[Records contained in a dataset]
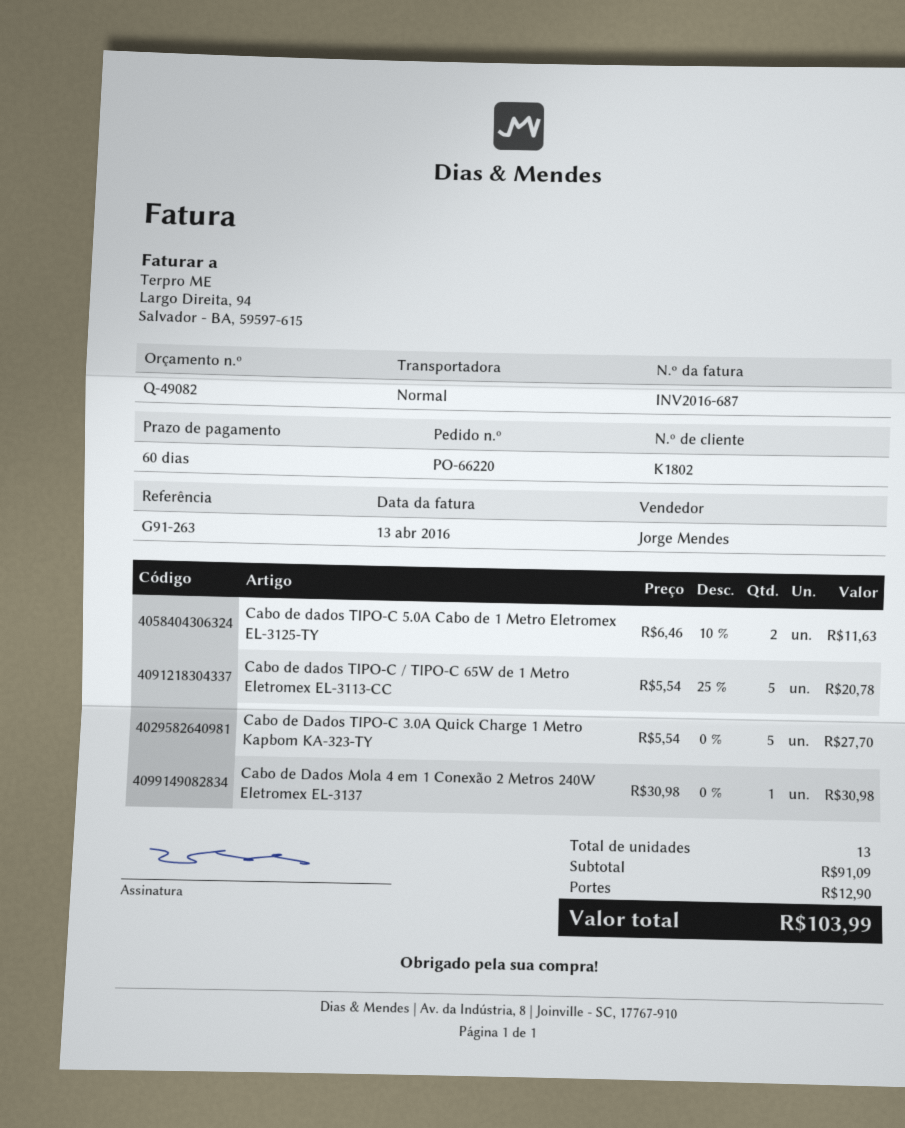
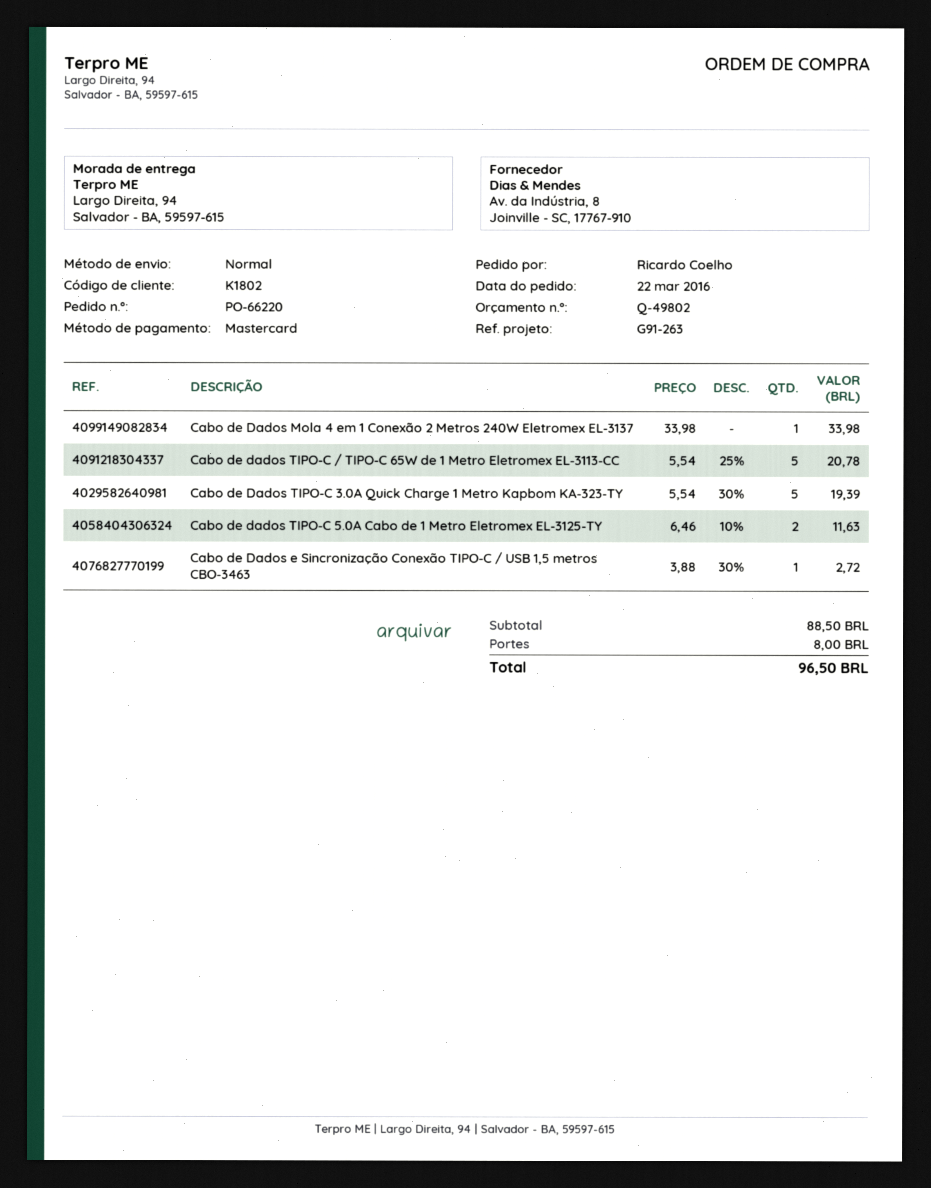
quote number: Q-49082 -> Q-49802
Cabo de Dados TIPO-C 3.0A Quick Charge 1 Metro Kapbom KA-323-TY: 5 x 5.54 = 27.70 -> 5 x 5.54 - 30% = 19.39
Cabo de Dados Mola 4 em 1 Conexão 2 Metros 240W Eletromex EL-3137: 1 x 30.98 = 30.98 -> 1 x 33.98 = 33.98
Cabo de Dados e Sincronização Conexão TIPO-C / USB 1,5 metros CBO-3463: none -> 1 x 3.88 - 30% = 2.72
subtotal: 91.09 -> 88.50
shipping: 12.90 -> 8.00
total: 103.99 -> 96.50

§ **WHAT THE EXERCISE ASKS**: Without any pictures, please reproduce the full set of entries.

§ **FINISHED TASK**:
quote number: Q-49082 -> Q-49802
Cabo de Dados TIPO-C 3.0A Quick Charge 1 Metro Kapbom KA-323-TY: 5 x 5.54 = 27.70 -> 5 x 5.54 - 30% = 19.39
Cabo de Dados Mola 4 em 1 Conexão 2 Metros 240W Eletromex EL-3137: 1 x 30.98 = 30.98 -> 1 x 33.98 = 33.98
Cabo de Dados e Sincronização Conexão TIPO-C / USB 1,5 metros CBO-3463: none -> 1 x 3.88 - 30% = 2.72
subtotal: 91.09 -> 88.50
shipping: 12.90 -> 8.00
total: 103.99 -> 96.50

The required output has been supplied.